Your task
Restate verbatim the span of lines below between the line with "row SmoteBag: 340" and the line with "RUSBag | MySynapse: 259 -> 260", including those two lines, and only that span.

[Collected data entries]
=-=-=-=-=
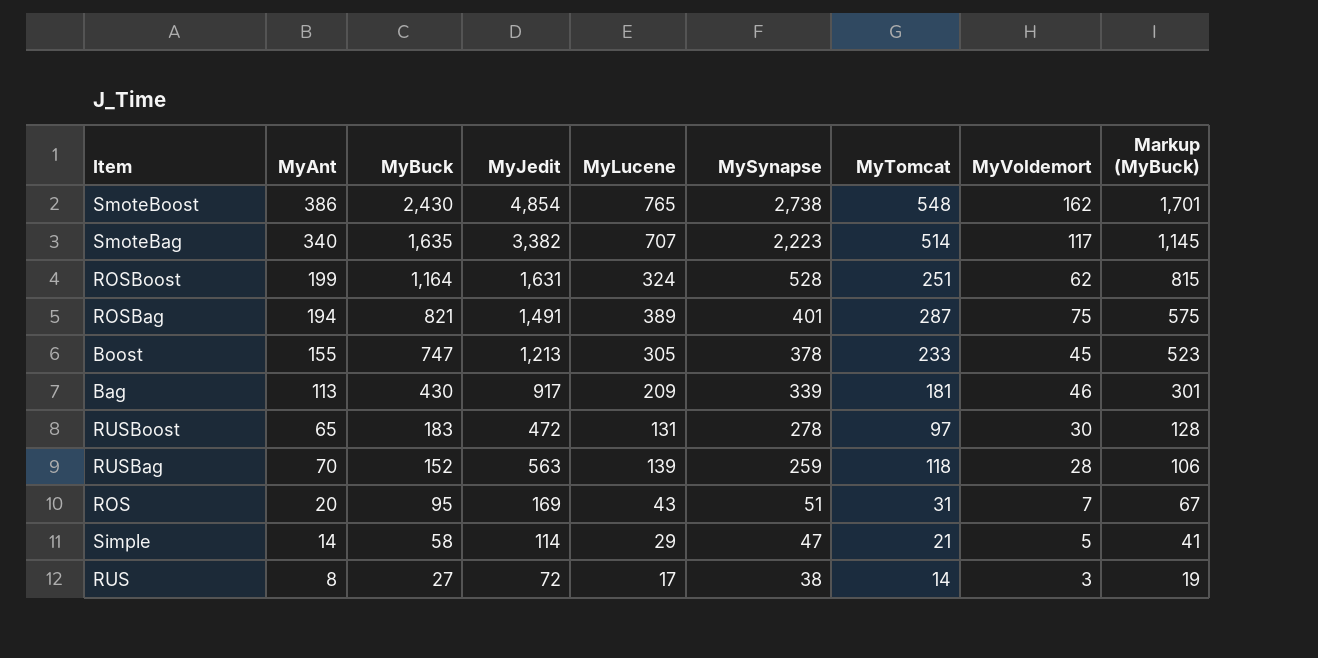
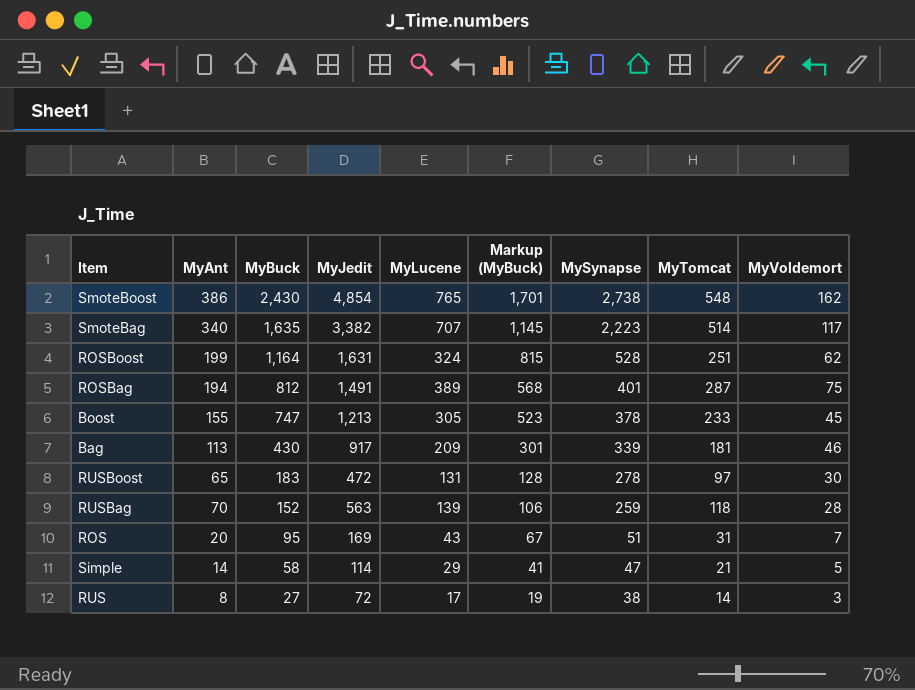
column Markup (MyBuck) | position: 9 -> 6
ROSBag | MyBuck: 821 -> 812
ROSBag | Markup (MyBuck): 575 -> 568

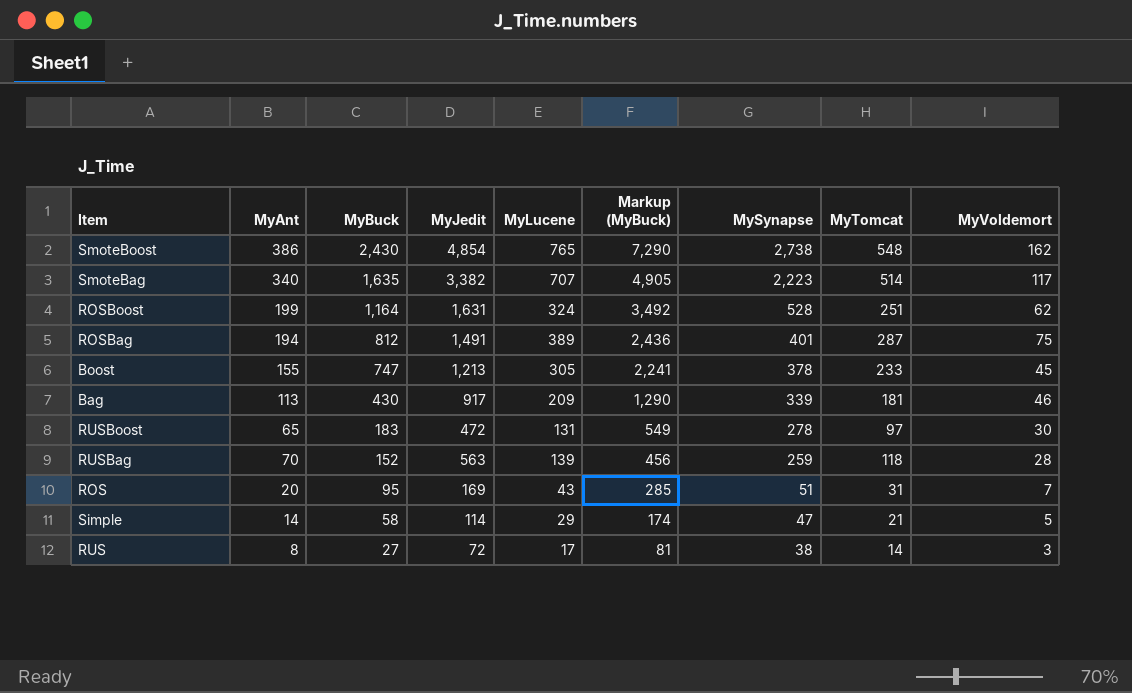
column Markup (MyBuck) | formula: [MyBuck] * 0.7 -> [MyBuck] * 3

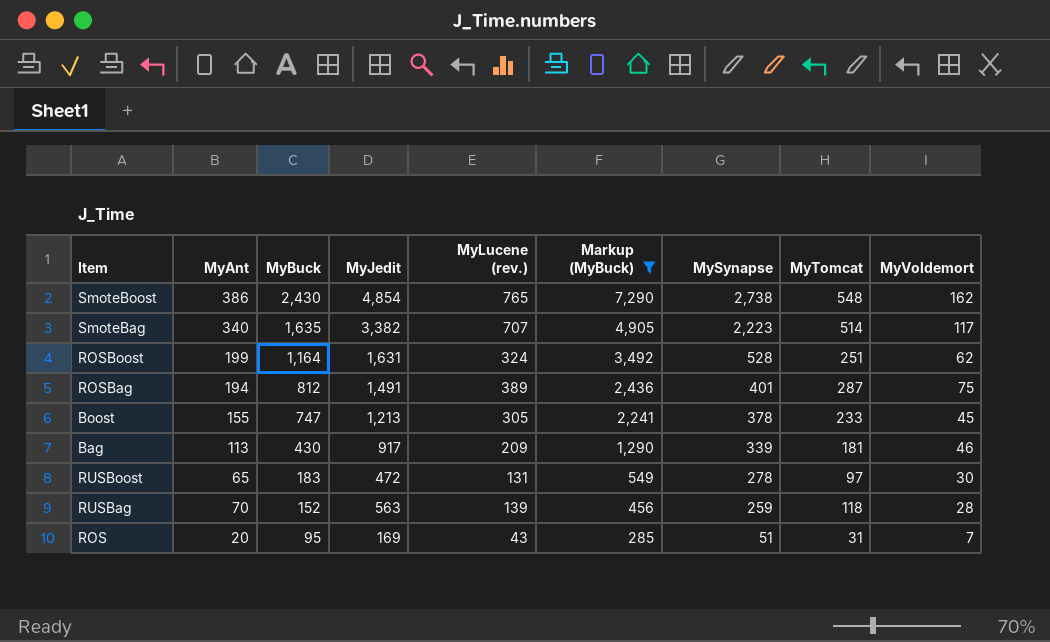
filter: none -> Markup (MyBuck) >= 285
column name: MyLucene -> MyLucene (rev.)

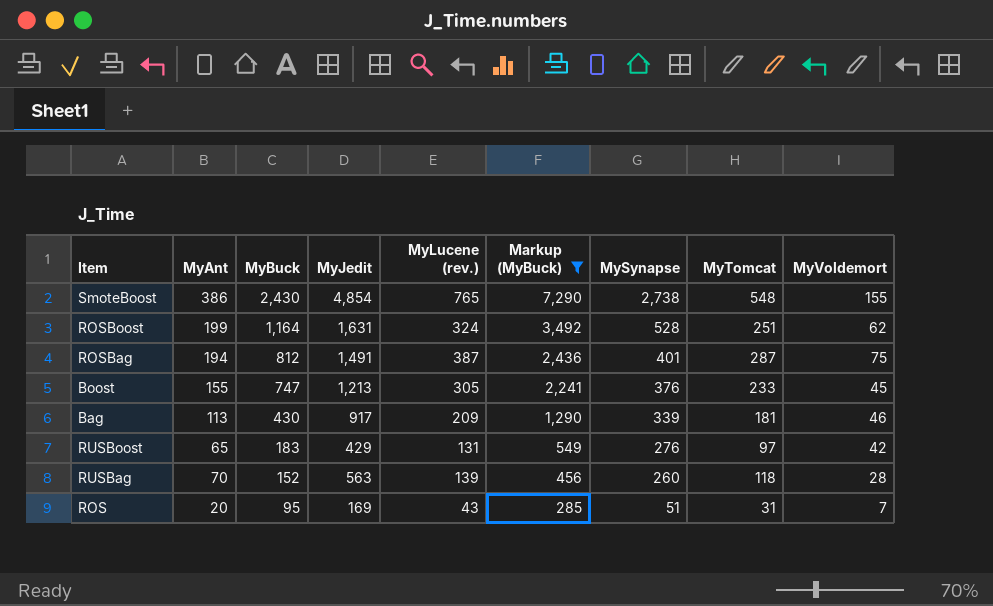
row SmoteBag: 340 | 1,635 | 3,382 | 707 | 4,905 | 2,223 | 514 | 117 -> none
SmoteBoost | MyVoldemort: 162 -> 155
ROSBag | MyLucene (rev.): 389 -> 387
Boost | MySynapse: 378 -> 376
RUSBoost | MyJedit: 472 -> 429
RUSBoost | MySynapse: 278 -> 276
RUSBoost | MyVoldemort: 30 -> 42
RUSBag | MySynapse: 259 -> 260

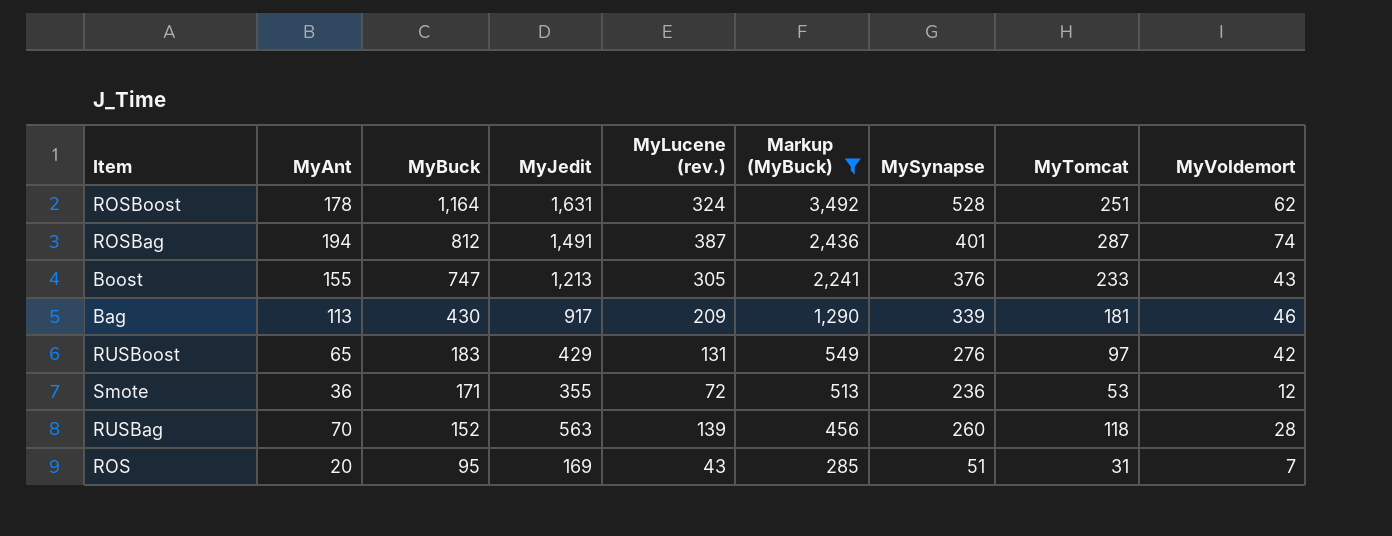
row SmoteBoost: 386 | 2,430 | 4,854 | 765 | 7,290 | 2,738 | 548 | 155 -> none
ROSBoost | MyAnt: 199 -> 178
ROSBag | MyVoldemort: 75 -> 74
Boost | MyVoldemort: 45 -> 43
row Smote: none -> 36 | 171 | 355 | 72 | 513 | 236 | 53 | 12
=-=-=-=-=
Task result
row SmoteBag: 340 | 1,635 | 3,382 | 707 | 4,905 | 2,223 | 514 | 117 -> none
SmoteBoost | MyVoldemort: 162 -> 155
ROSBag | MyLucene (rev.): 389 -> 387
Boost | MySynapse: 378 -> 376
RUSBoost | MyJedit: 472 -> 429
RUSBoost | MySynapse: 278 -> 276
RUSBoost | MyVoldemort: 30 -> 42
RUSBag | MySynapse: 259 -> 260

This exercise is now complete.